- [What is required]:
Those lines of the records that contain "account" are to be located and copied.

Change listing data
────

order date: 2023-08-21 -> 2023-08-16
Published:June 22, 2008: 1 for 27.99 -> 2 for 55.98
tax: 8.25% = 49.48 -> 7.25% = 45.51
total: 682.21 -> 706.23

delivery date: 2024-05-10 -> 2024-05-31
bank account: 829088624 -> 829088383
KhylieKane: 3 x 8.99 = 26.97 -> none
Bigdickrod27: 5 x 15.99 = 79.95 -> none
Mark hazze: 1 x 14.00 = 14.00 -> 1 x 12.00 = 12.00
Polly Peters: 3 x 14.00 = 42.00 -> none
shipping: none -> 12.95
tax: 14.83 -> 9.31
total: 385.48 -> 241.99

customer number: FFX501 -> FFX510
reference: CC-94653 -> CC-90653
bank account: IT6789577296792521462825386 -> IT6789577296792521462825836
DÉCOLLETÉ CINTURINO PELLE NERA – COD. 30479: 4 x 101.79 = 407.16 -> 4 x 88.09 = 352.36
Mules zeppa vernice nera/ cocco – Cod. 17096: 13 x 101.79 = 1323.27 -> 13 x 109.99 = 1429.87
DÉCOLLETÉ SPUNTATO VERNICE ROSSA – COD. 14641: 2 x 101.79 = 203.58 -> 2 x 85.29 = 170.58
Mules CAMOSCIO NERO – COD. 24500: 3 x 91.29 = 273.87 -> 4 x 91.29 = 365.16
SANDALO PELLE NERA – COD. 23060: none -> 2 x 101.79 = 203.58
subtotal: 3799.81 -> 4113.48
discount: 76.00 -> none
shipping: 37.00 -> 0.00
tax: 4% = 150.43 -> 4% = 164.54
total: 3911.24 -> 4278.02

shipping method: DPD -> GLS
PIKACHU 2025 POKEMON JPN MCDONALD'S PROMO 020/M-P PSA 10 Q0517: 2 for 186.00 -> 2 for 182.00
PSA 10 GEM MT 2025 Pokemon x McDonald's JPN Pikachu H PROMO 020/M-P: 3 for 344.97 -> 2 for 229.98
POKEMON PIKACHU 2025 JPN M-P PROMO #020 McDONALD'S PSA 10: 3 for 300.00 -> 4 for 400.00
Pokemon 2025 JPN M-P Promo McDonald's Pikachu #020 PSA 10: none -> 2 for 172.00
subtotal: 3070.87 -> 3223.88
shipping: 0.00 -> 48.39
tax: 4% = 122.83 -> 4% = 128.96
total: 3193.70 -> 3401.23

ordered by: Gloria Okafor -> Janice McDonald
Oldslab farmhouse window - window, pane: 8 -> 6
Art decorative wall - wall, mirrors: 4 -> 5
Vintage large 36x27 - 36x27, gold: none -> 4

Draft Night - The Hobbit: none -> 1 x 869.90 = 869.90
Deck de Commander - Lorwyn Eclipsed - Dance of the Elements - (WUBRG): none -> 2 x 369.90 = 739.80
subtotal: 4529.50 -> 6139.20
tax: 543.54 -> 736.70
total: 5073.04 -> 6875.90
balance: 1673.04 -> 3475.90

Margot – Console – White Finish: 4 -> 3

────

- [Response for this exercise]:
bank account: 829088624 -> 829088383
bank account: IT6789577296792521462825386 -> IT6789577296792521462825836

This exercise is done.